Cho further criticized the abnormal education system in Korea that neglects students who may fall into crime.

“In Korea, the places in which teenagers spend the majority of their time are limited to their schools and homes,” Cho pointed out. “The rest of them who are outside school and home are often branded as juvenile delinquents. A lot of the teenagers have no choice but to escape from domestic and school violence, and yet they face more difficulties to lead a secure life due to such stigma.”

Present laws regarding sextrafficking consider teenagers as a sextrade contractors. Victims are offered juvenile protective dispositions, which are segmented in several levels: the weaker measures would leave a juvenile under parental care, and the stronger measures would send a juvenile to a youth detention center. However, Cho criticized the limitations behind this law.

“There is an unfair measure in disposition because it ultimately penalizes them based on their backgrounds, not on their level of delinquency,” Cho said. “Girls without parents are the top priority among people subject to protective disposition. Yet, when a teenager from a privileged household commits a serious crime, they don’t get sent to a youth detention center because they have a parent who is powerful and wealthy enough to take care of them.”

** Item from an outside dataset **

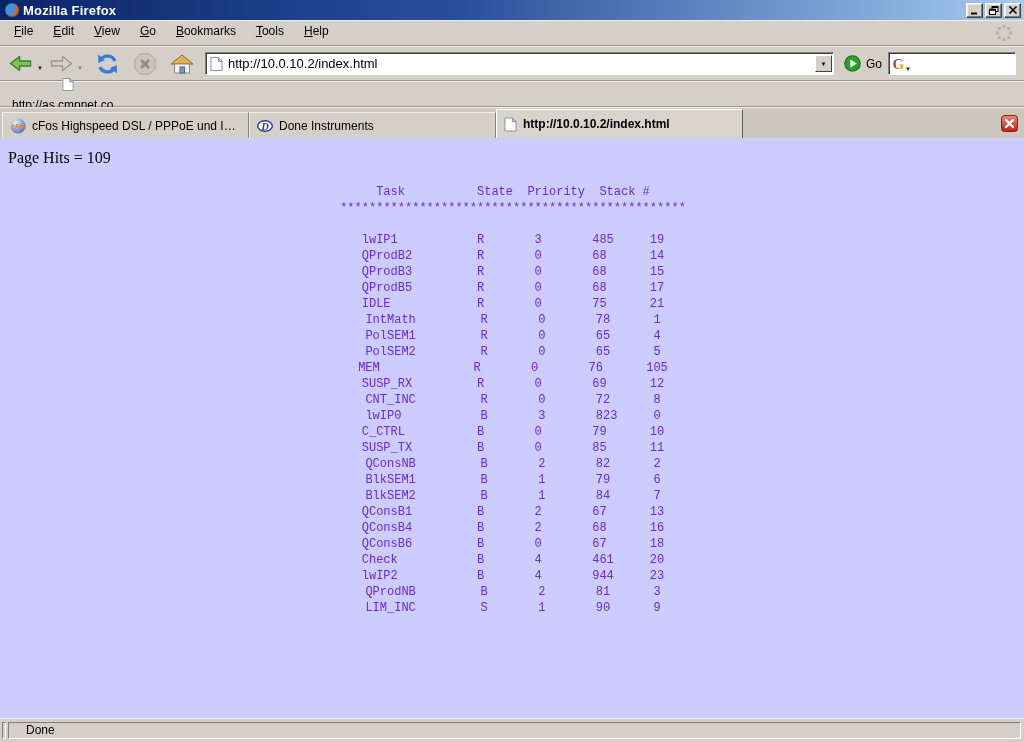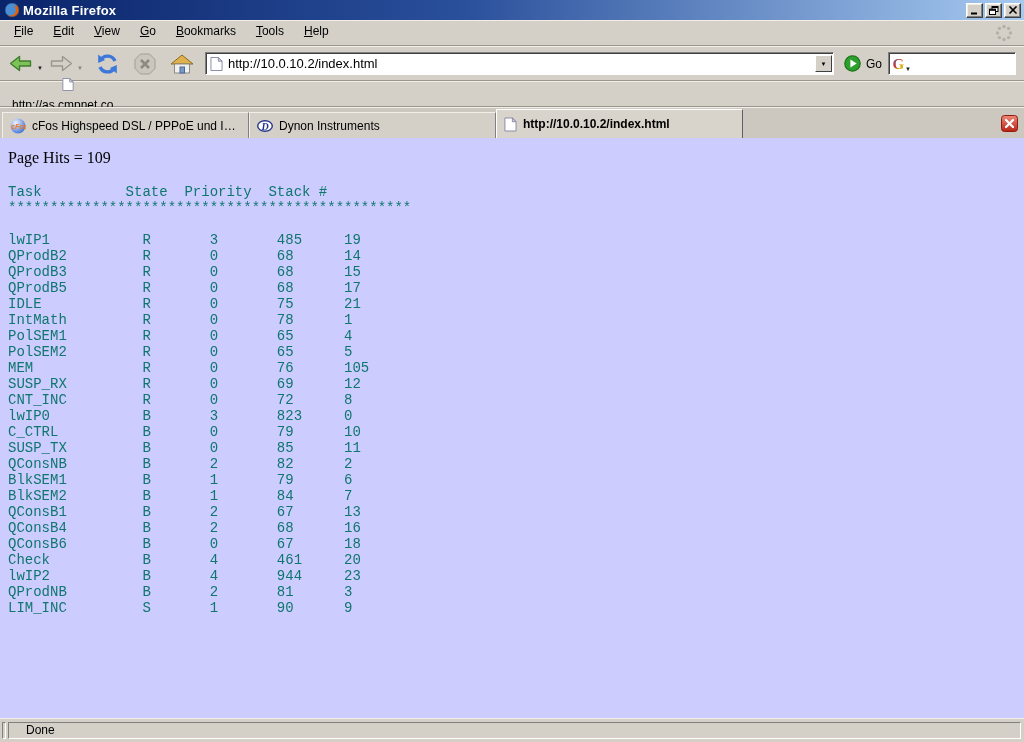"Dynon Instruments" span.tab-label { text: Dynon -> Done }
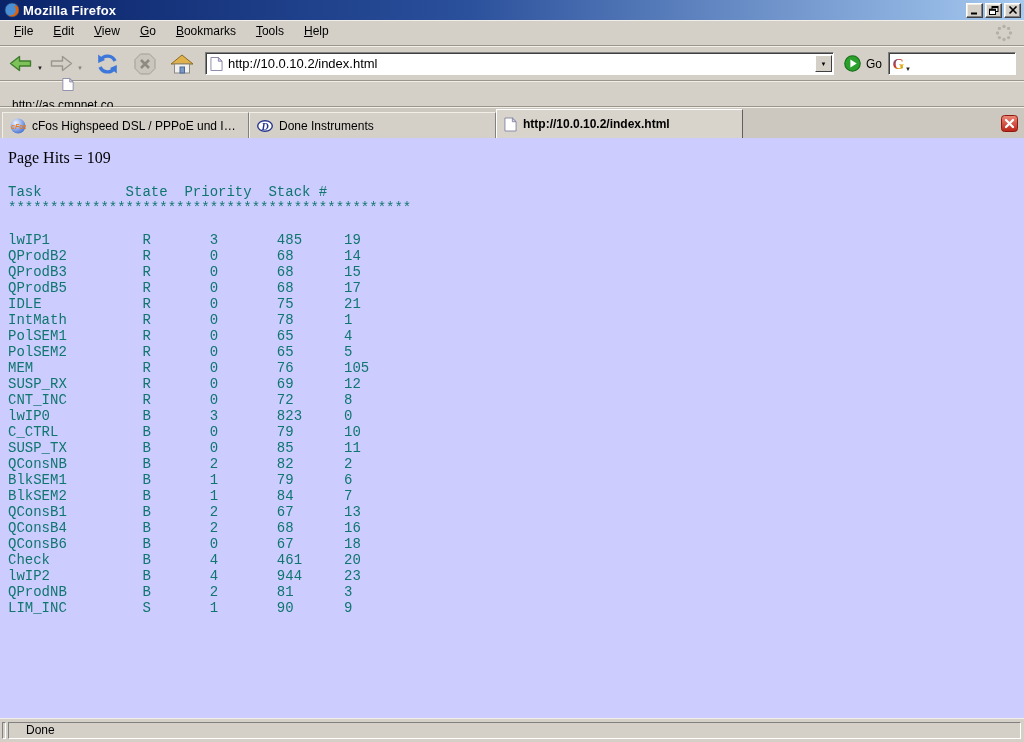"Task State Priority Stack #" .task-table { color: #0f766e -> #6d28d9; font-size: 14px -> 12px; text-align: none -> center }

Cho further pointed out the problems on the “poisonous” clauses in the current sex protection laws for children. Normally, minors are excluded from punishment because they are considered not to have legal rights. Sex-trafficking, however, is an exception to this rule as minors are punished and held responsible for this specific contract.

“The cause of sex-trafficking is adults,” Cho said. “Minors are only the victims. The Ministry of Justice sees and treats sex-trafficking minors as if they were the average criminal, which states that if the victim shows that he/she will never get involved in sex-trafficking again, he/she will be exempt from punishment. However, such a statement should be demanded of the offenders, not the victims.”

Cho also emphasized the necessity of people’s attention to solve this social problem.

“Everyone should join together to solve this,” Cho stated. “Sextrafficking is not a problem of ‘someone.’ Anyone can be a victim, and I hope we make progress together for a better future. Joining together for teenage girls’ rights is an important matter. It’s about making a new path, and we will get through it eventually.”